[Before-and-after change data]

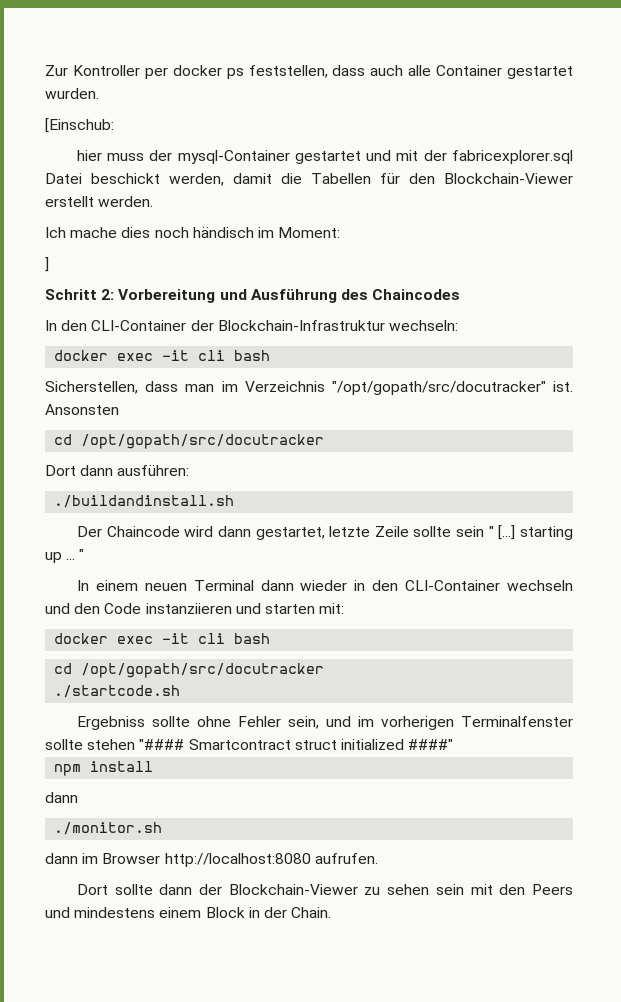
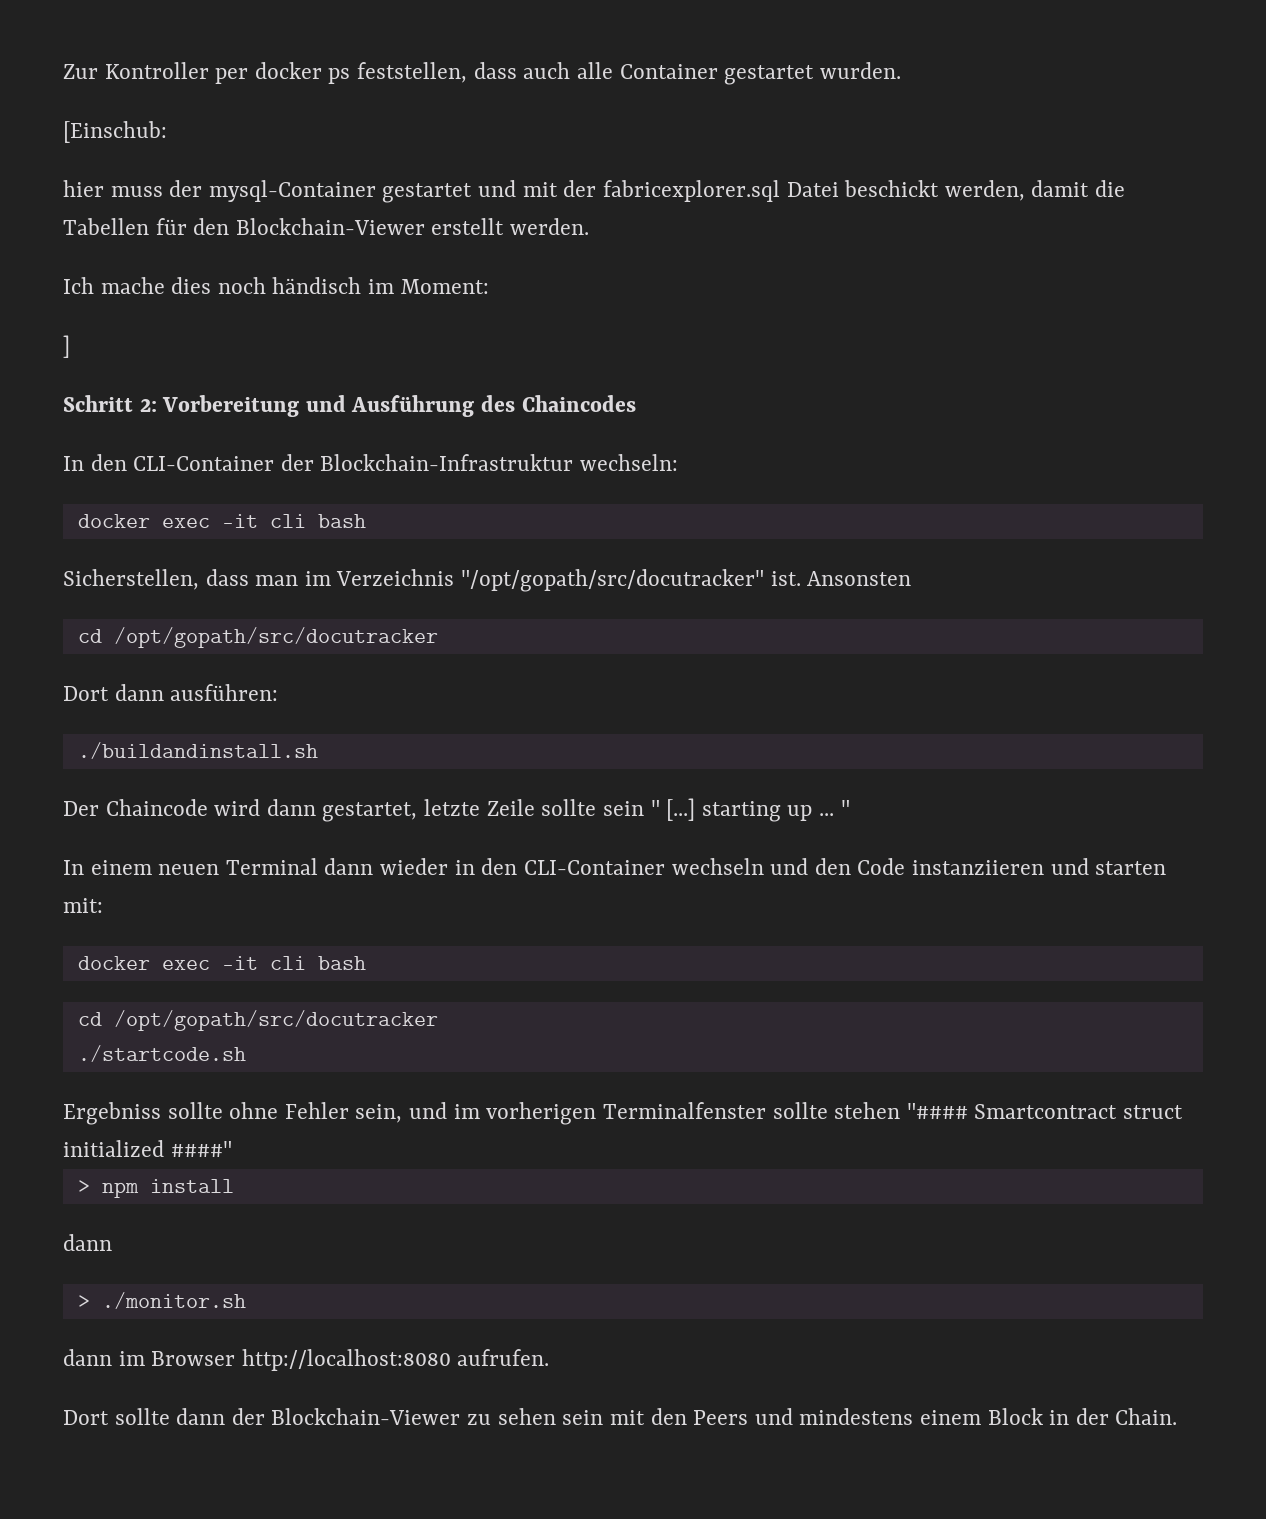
(454, 744) none -> [77,1180,90,1193] >
(78, 797) none -> [77,1295,90,1308] >

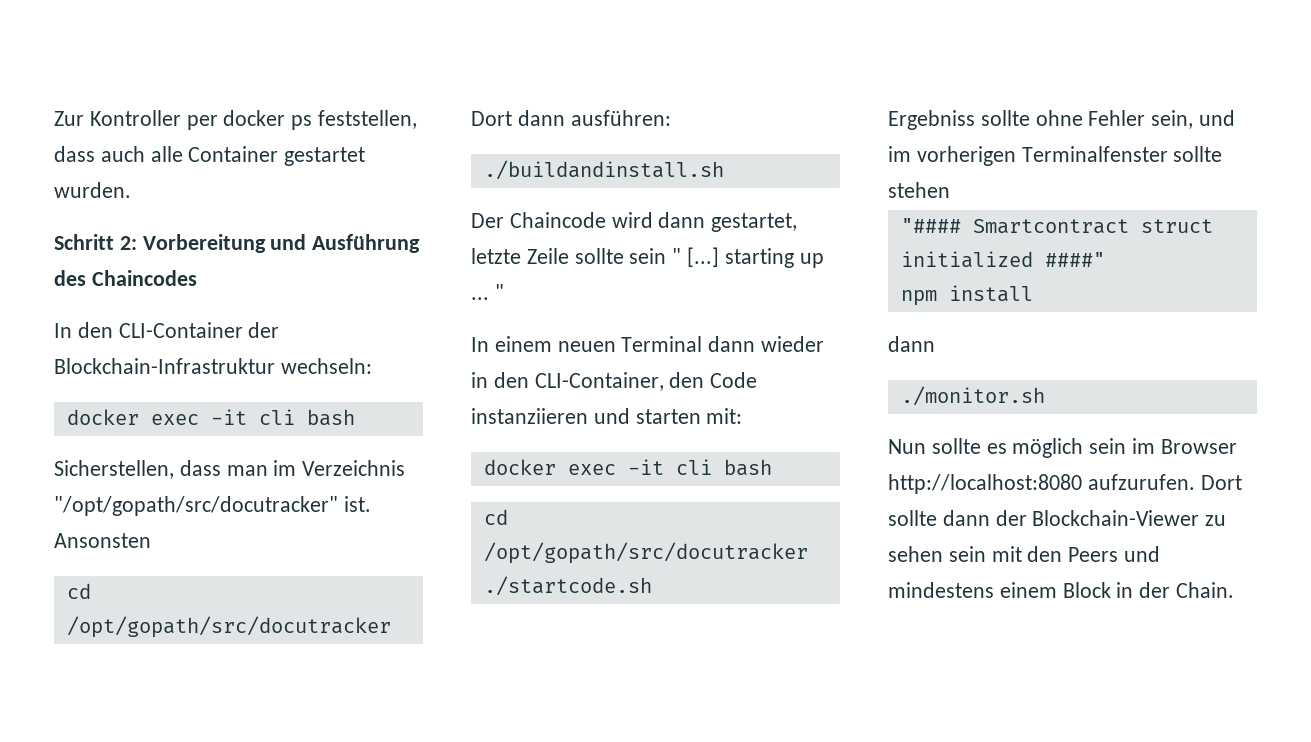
[63,121,167,143] [63,180,1125,203] [63,218,590,235] [63,277,489,294] [63,335,70,358] // [Einschub: // hier muss der mysql-Container gestartet und mit der fabricexplorer.sql Datei beschickt werden, damit die Tabellen für den Blockchain-Viewer erstellt werden. // Ich mache dies noch händisch im Moment: // ] -> (131, 190) none
[523,858,809,875] CLI-Container wechseln und -> [534,372,664,391] CLI-Container,
(901, 1110) none -> (950, 190) //
[77,1180,90,1193] > -> (1105, 259) none
[77,1295,90,1308] > -> (935, 344) none
[63,1349,112,1366] dann -> [888,438,1127,458] Nun sollte es möglich sein
[457,1349,550,1366] aufrufen. // -> [1087,474,1195,490] aufzurufen.

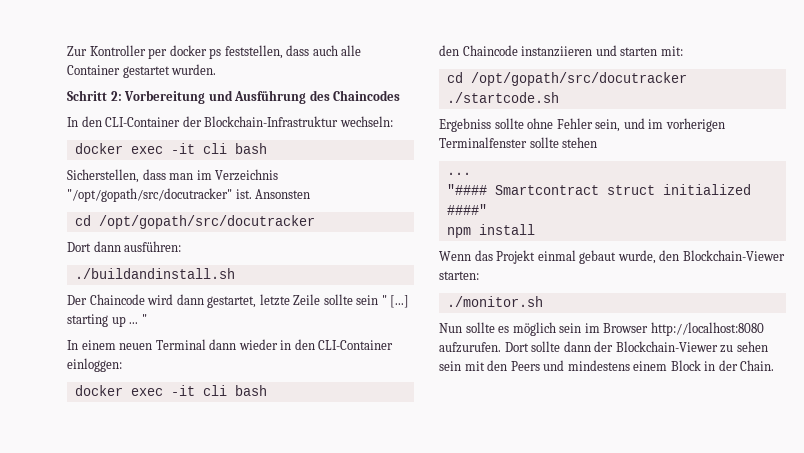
[534,372,758,391] [471,408,743,424] [483,459,772,476] CLI-Container, den Code instanziieren und starten mit: // docker exec -it cli bash -> [318,340,394,350] [67,358,122,372] [74,385,267,396] [439,45,683,57] CLI-Container einloggen: // docker exec -it cli bash // den Chaincode instanziieren und starten mit:
(950, 190) none -> [446,172,471,175] // ...
[888,336,935,352] dann -> [439,250,785,264] [439,271,479,280] Wenn das Projekt einmal gebaut wurde, den Blockchain-Viewer starten:

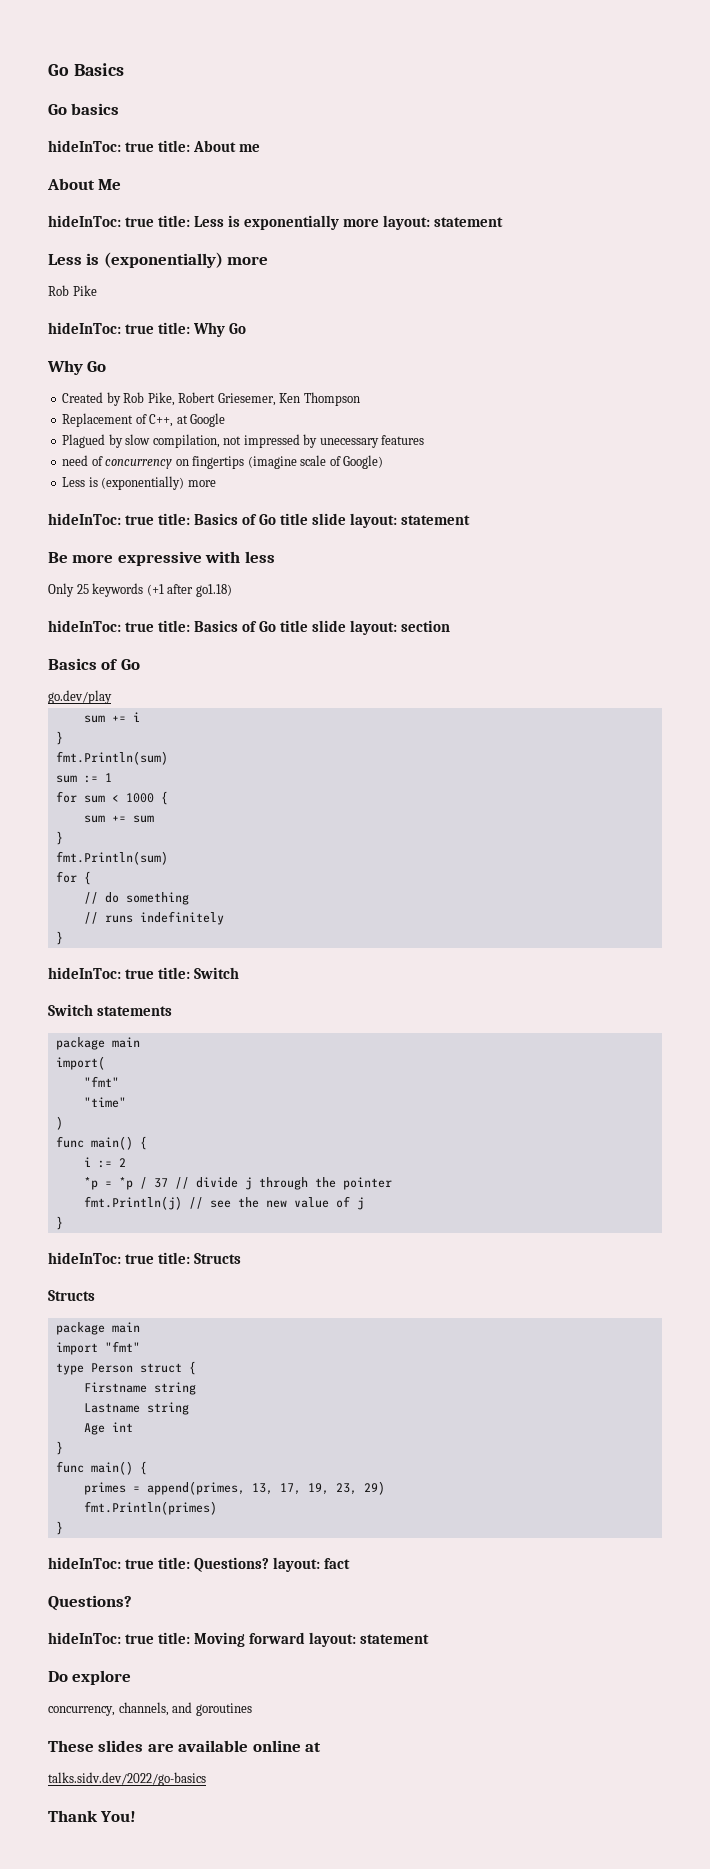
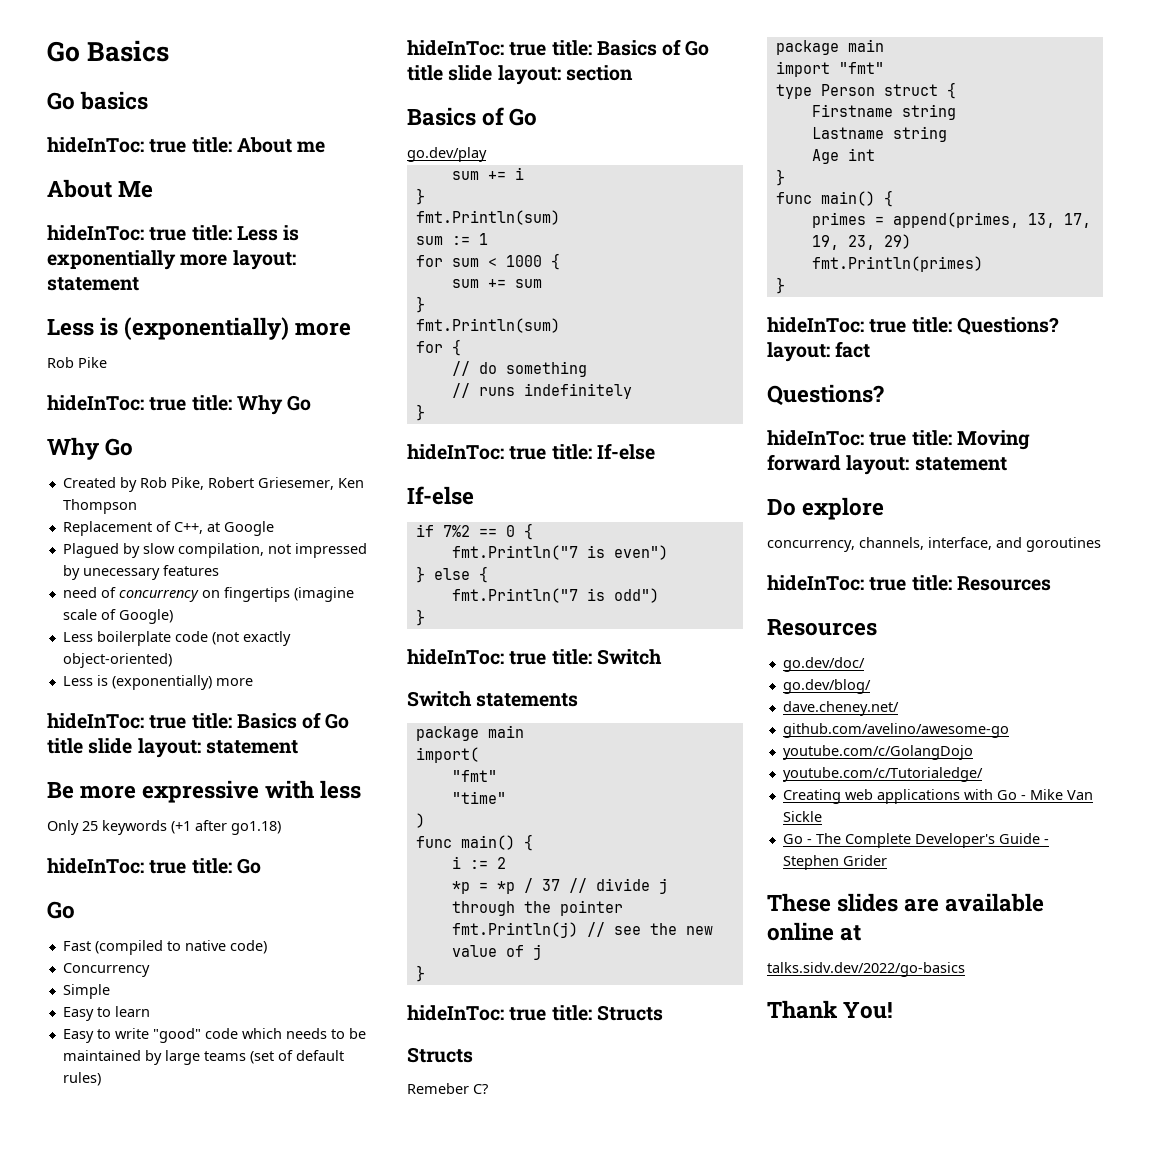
(384, 462) none -> [62,631,291,646] [62,653,172,668] // Less boilerplate code (not exactly object-oriented)
(232, 590) none -> [47,858,261,874] [47,901,75,919] [62,940,267,955] [62,963,150,977] [62,984,110,999] [62,1006,150,1021] [62,1028,366,1043] [62,1050,344,1065] [62,1072,101,1086] // hideInToc: true title: Go // Go // Fast (compiled to native code) // Concurrency // Simple // Easy to learn // Easy to write "good" code which needs to be maintained by large teams (set of default rules)
(63, 938) none -> [407,443,655,460] [407,486,474,505] [415,523,533,540] [451,545,668,560] [415,566,488,583] [451,588,659,603] [415,609,425,626] // hideInToc: true title: If-else // If-else // if 7%2 == 0 { // fmt.Println("7 is even") // } else { // fmt.Println("7 is odd") // }
(95, 1295) none -> [407,1083,488,1094] // Remeber C?
(169, 1709) none -> [928,537,992,550] interface,
(252, 1709) none -> [767,575,1051,591] [767,619,877,636] [782,657,865,672] [782,679,871,694] [782,701,899,716] [782,723,1009,738] [782,745,973,760] [782,767,983,782] [782,789,1093,804] [782,811,822,822] [782,833,1049,848] [782,855,887,870] // hideInToc: true title: Resources // Resources // go.dev/doc/ // go.dev/blog/ // dave.cheney.net/ // github.com/avelino/awesome-go // youtube.com/c/GolangDojo // youtube.com/c/Tutorialedge/ // Creating web applications with Go - Mike Van Sickle // Go - The Complete Developer's Guide - Stephen Grider

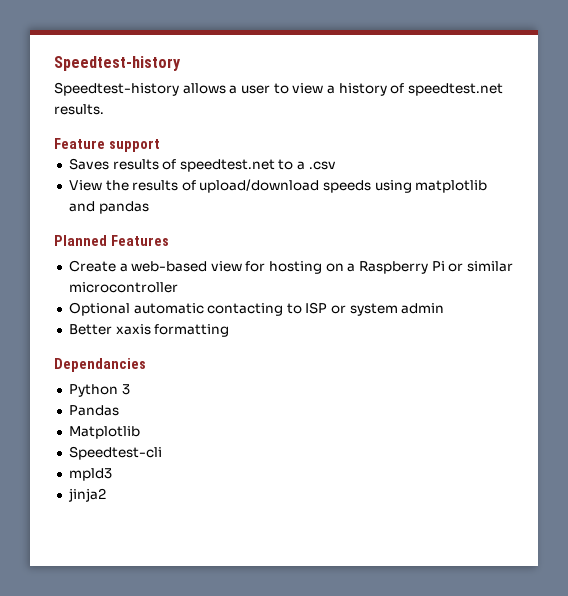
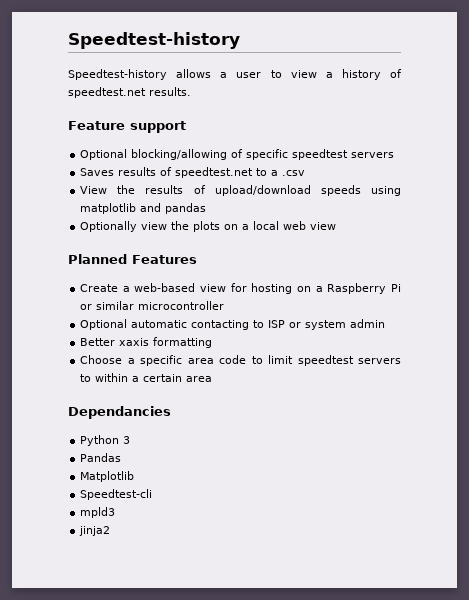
(160, 145) none -> [80,149,395,160] // Optional blocking/allowing of specific speedtest servers
(149, 207) none -> [80,221,337,232] // Optionally view the plots on a local web view
(230, 330) none -> [80,355,402,366] [80,373,213,382] // Choose a specific area code to limit speedtest servers to within a certain area

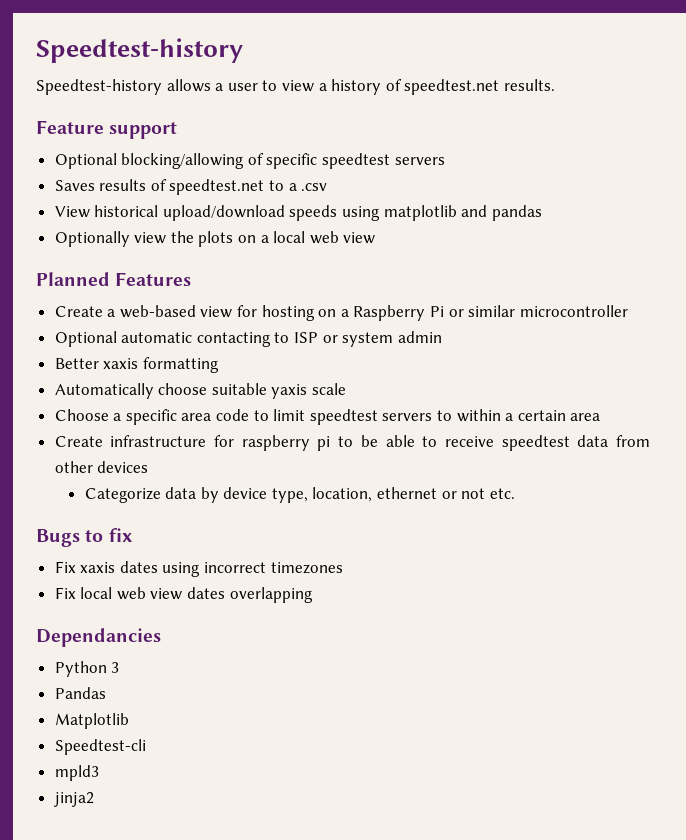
[117,185,206,194] the results of -> [94,205,159,217] historical
(213, 342) none -> [54,383,347,399] // Automatically choose suitable yaxis scale
(213, 379) none -> [54,435,650,451] [54,461,149,473] [84,487,515,503] [36,528,133,547] [54,561,343,577] [54,587,313,603] // Create infrastructure for raspberry pi to be able to receive speedtest data from other devices // Categorize data by device type, location, ethernet or not etc. // Bugs to fix // Fix xaxis dates using incorrect timezones // Fix local web view dates overlapping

Problem statement:
In the entries above, find the line that contains "(78, 797) none -> [77,1295,90,1308] >", then repeat exactly every line from the first one through that line, with no pictures.

Output of the task:
(454, 744) none -> [77,1180,90,1193] >
(78, 797) none -> [77,1295,90,1308] >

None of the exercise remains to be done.